Quand votre taux de réussite devient plus stable, passez à des blocs chronométrés. Le chronomètre ne doit pas vous faire bâcler le raisonnement : il doit vous apprendre à décider. Une question bloquée depuis trop longtemps doit être marquée, laissée de côté, puis reprise plus tard. S'acharner sur un calcul est rarement rentable si d'autres points sont accessibles.
Variez les entraînements. Une séance peut être consacrée aux calculs de concentration, une autre à un mélange de questions sur l'atome, les liaisons et les réactions. Cette alternance est utile : le concours ne vous annonce pas le chapitre avant chaque question. Vous devez apprendre à identifier rapidement l'outil pertinent.
Sur une plateforme spécialisée comme MedConcours FWB, les exercices interactifs, les annales, les statistiques de progression et le mode de correction des erreurs permettent justement de suivre ce passage entre cours, pratique ciblée et simulation. L'intérêt n'est pas d'accumuler des centaines de questions sans recul. C'est de voir clairement ce qui progresse et ce qui doit être retravaillé.
Organisez 15 semaines sans vous noyer dans le programme
Un planning efficace donne une place fixe à la chimie chaque semaine. Si vous commencez suffisamment tôt, prévoyez deux à trois séances dédiées : une séance d'apprentissage ou de remise à niveau, une séance d'exercices ciblés et une séance de réactivation avec des questions mélangées. La durée dépend de votre niveau et de vos autres matières, mais la répétition compte davantage qu'un marathon irrégulier.

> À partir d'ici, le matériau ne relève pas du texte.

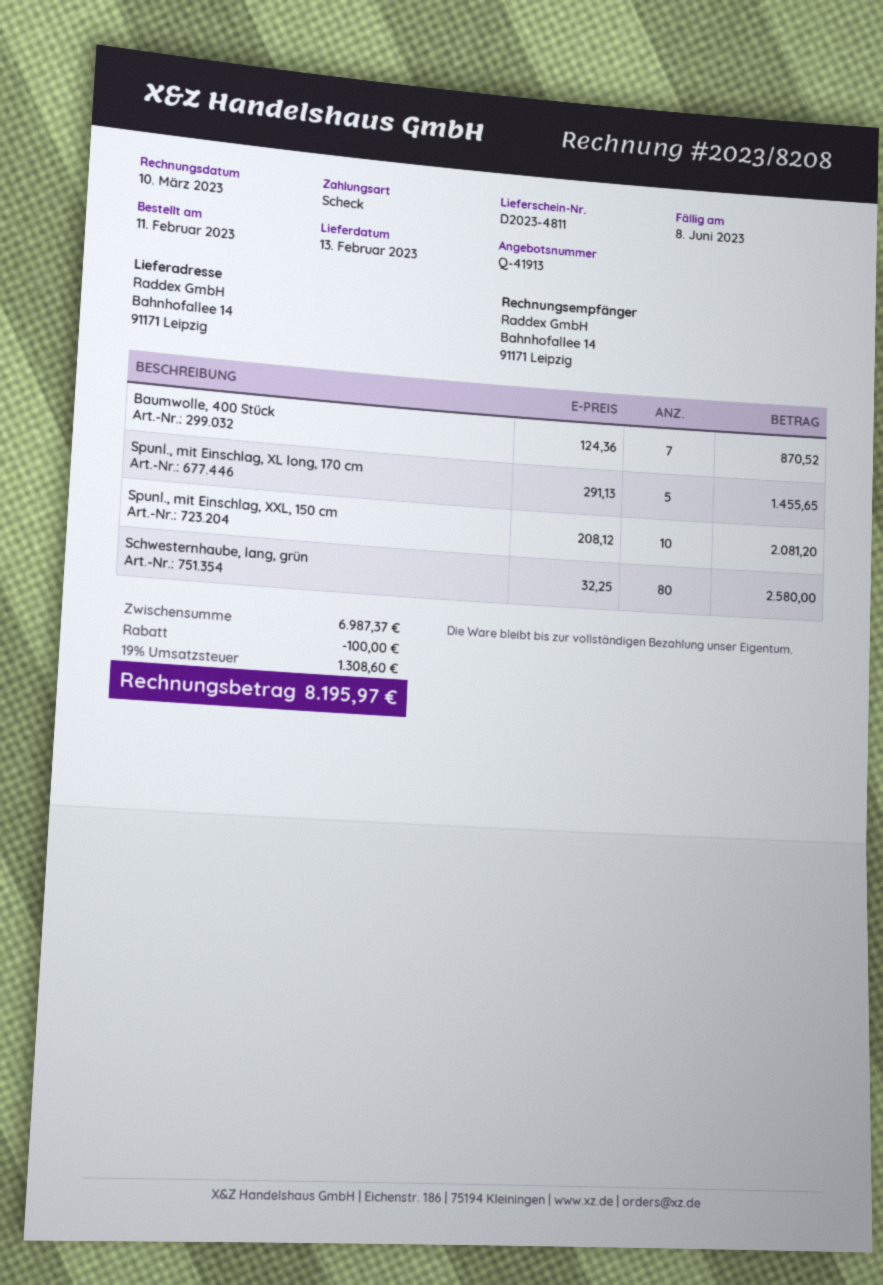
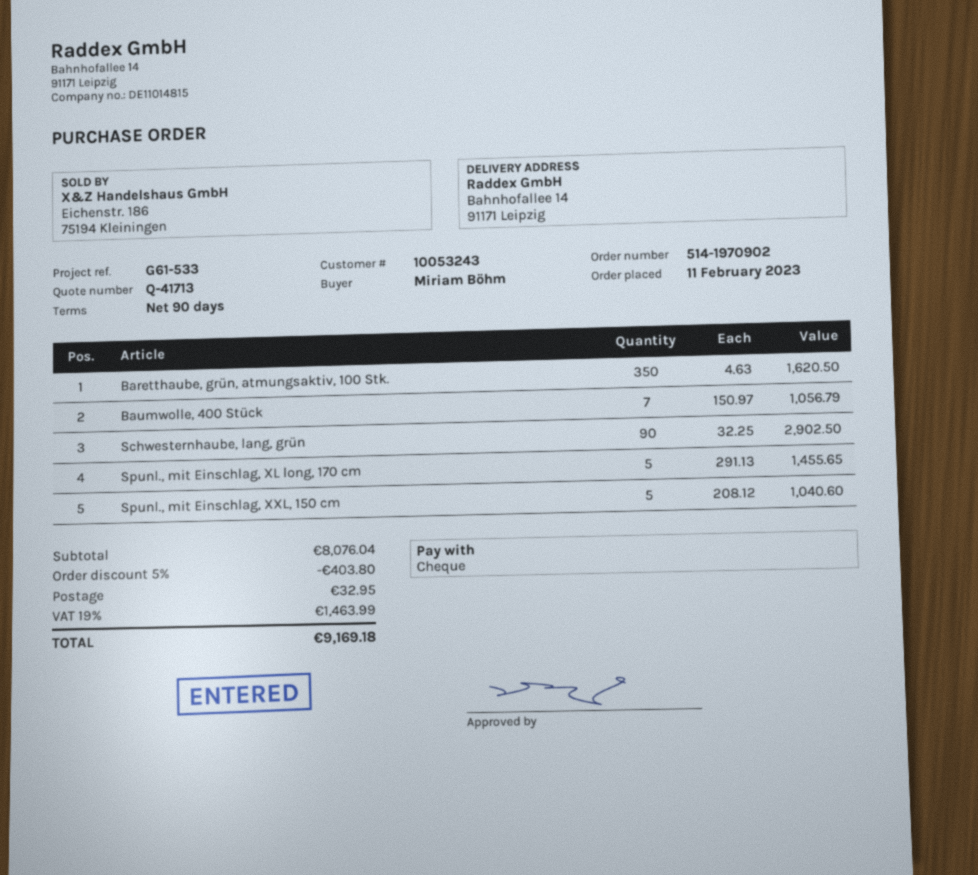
quote number: Q-41913 -> Q-41713
Baumwolle, 400 Stück: 7 x 124.36 = 870.52 -> 7 x 150.97 = 1056.79
Spunl., mit Einschlag, XXL, 150 cm: 10 x 208.12 = 2081.20 -> 5 x 208.12 = 1040.60
Schwesternhaube, lang, grün: 80 x 32.25 = 2580.00 -> 90 x 32.25 = 2902.50
Baretthaube, grün, atmungsaktiv, 100 Stk.: none -> 350 x 4.63 = 1620.50
subtotal: 6987.37 -> 8076.04
discount: 100.00 -> 403.80
shipping: none -> 32.95
tax: 19% = 1308.60 -> 19% = 1463.99
total: 8195.97 -> 9169.18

Pendant les cinq premières semaines, sécurisez les fondations et traitez vos lacunes les plus visibles. Entre les semaines 6 et 10, augmentez la part d'exercices, mélangez les chapitres et commencez les annales par blocs. Les dernières semaines doivent privilégier les révisions actives, les erreurs récurrentes et les simulations chronométrées. Ce rythme n'est pas figé : si les calculs restent fragiles, réduisez momentanément la nouveauté pour consolider.

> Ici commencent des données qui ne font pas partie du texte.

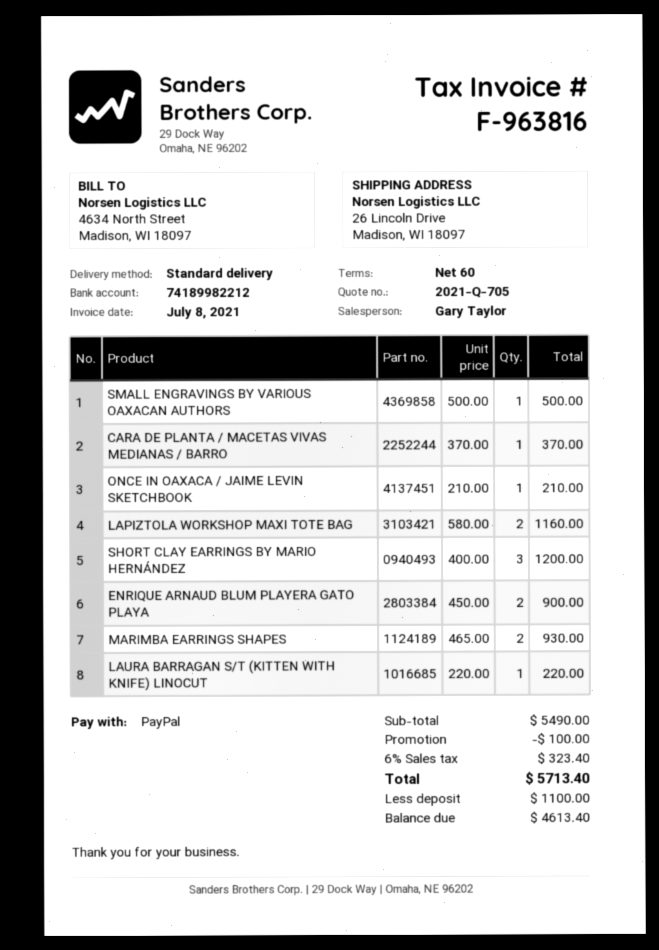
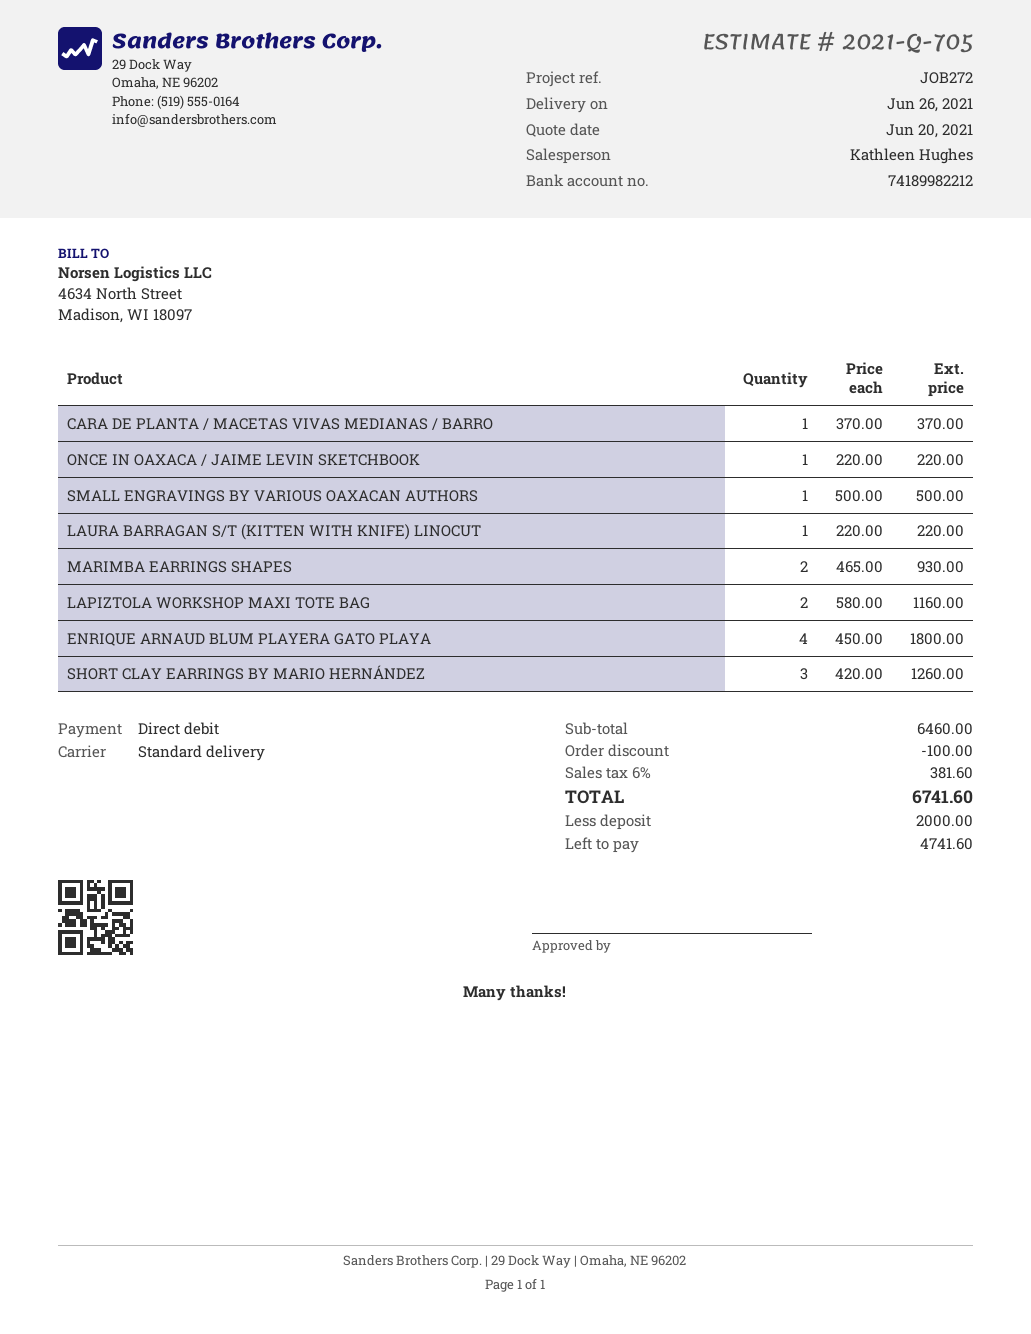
sales rep: Gary Taylor -> Kathleen Hughes
payment method: PayPal -> direct debit
ONCE IN OAXACA / JAIME LEVIN SKETCHBOOK: 1 x 210.00 = 210.00 -> 1 x 220.00 = 220.00
SHORT CLAY EARRINGS BY MARIO HERNÁNDEZ: 3 x 400.00 = 1200.00 -> 3 x 420.00 = 1260.00
ENRIQUE ARNAUD BLUM PLAYERA GATO PLAYA: 2 x 450.00 = 900.00 -> 4 x 450.00 = 1800.00
subtotal: 5490.00 -> 6460.00
tax: 6% = 323.40 -> 6% = 381.60
total: 5713.40 -> 6741.60
deposit: 1100.00 -> 2000.00
balance: 4613.40 -> 4741.60

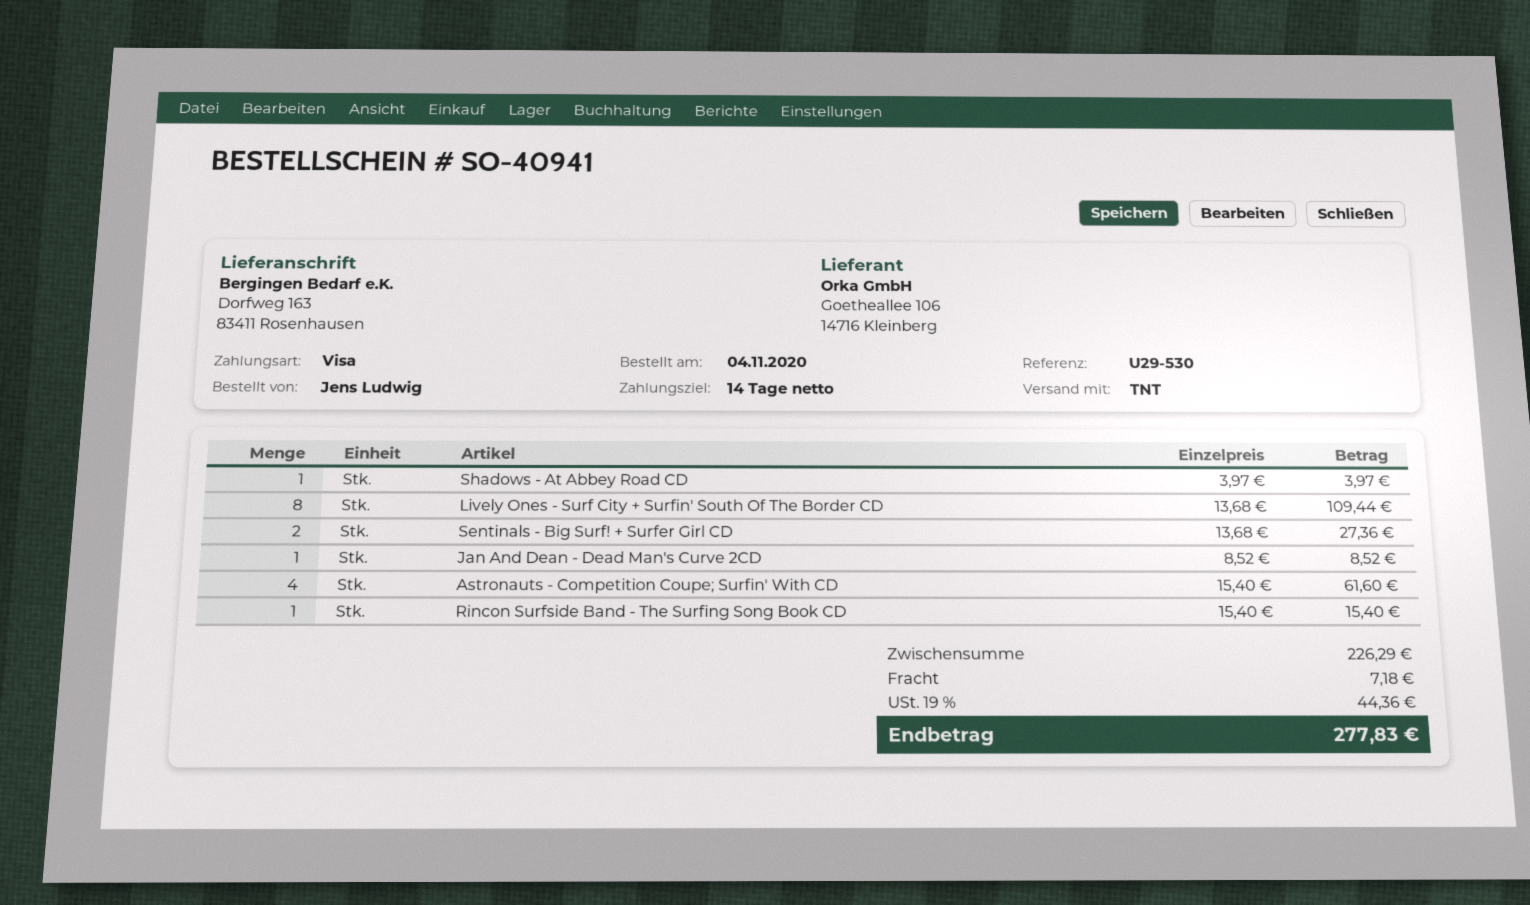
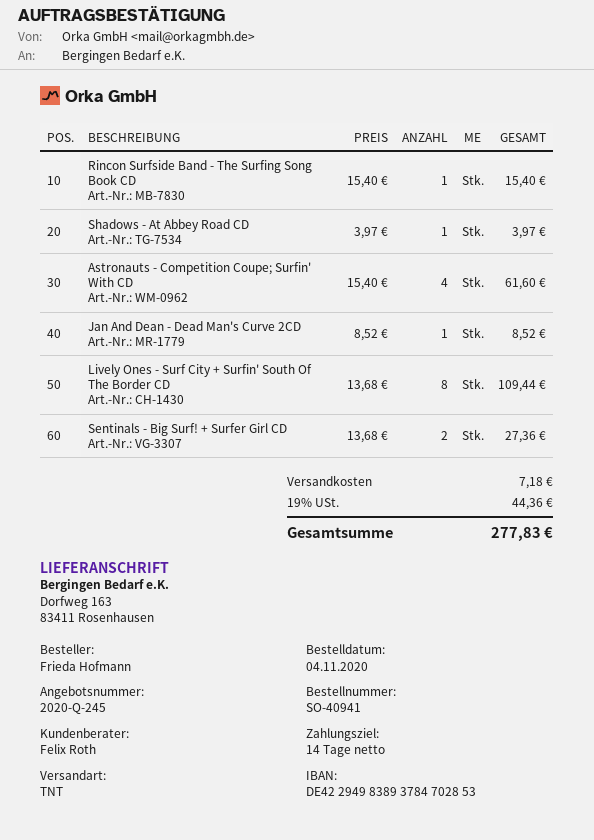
ordered by: Jens Ludwig -> Frieda Hofmann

À la fin de chaque semaine, relevez trois chiffres : votre score, votre temps moyen par question et le type d'erreur le plus fréquent. Un score seul ne raconte pas tout. Passer de 45 % à 55 % en allant beaucoup plus vite peut être un vrai progrès, tandis qu'un bon score obtenu uniquement sur des exercices déjà connus peut donner une fausse impression de sécurité.
Protégez aussi votre concentration. Travaillez en blocs courts et exigeants, téléphone éloigné, avec un objectif précis pour chaque séance. « Réviser la chimie » est trop vague. « Résoudre 25 QCM sur les concentrations et corriger chaque erreur » produit une action mesurable.
Le jour où une question de chimie vous semble difficile, ne cherchez pas la solution parfaite immédiatement. Revenez aux grandeurs, aux unités et à la relation entre elles. C'est cette méthode calme, répétée des dizaines de fois avant l'épreuve, qui vous permettra de transformer une question intimidante en points concrets.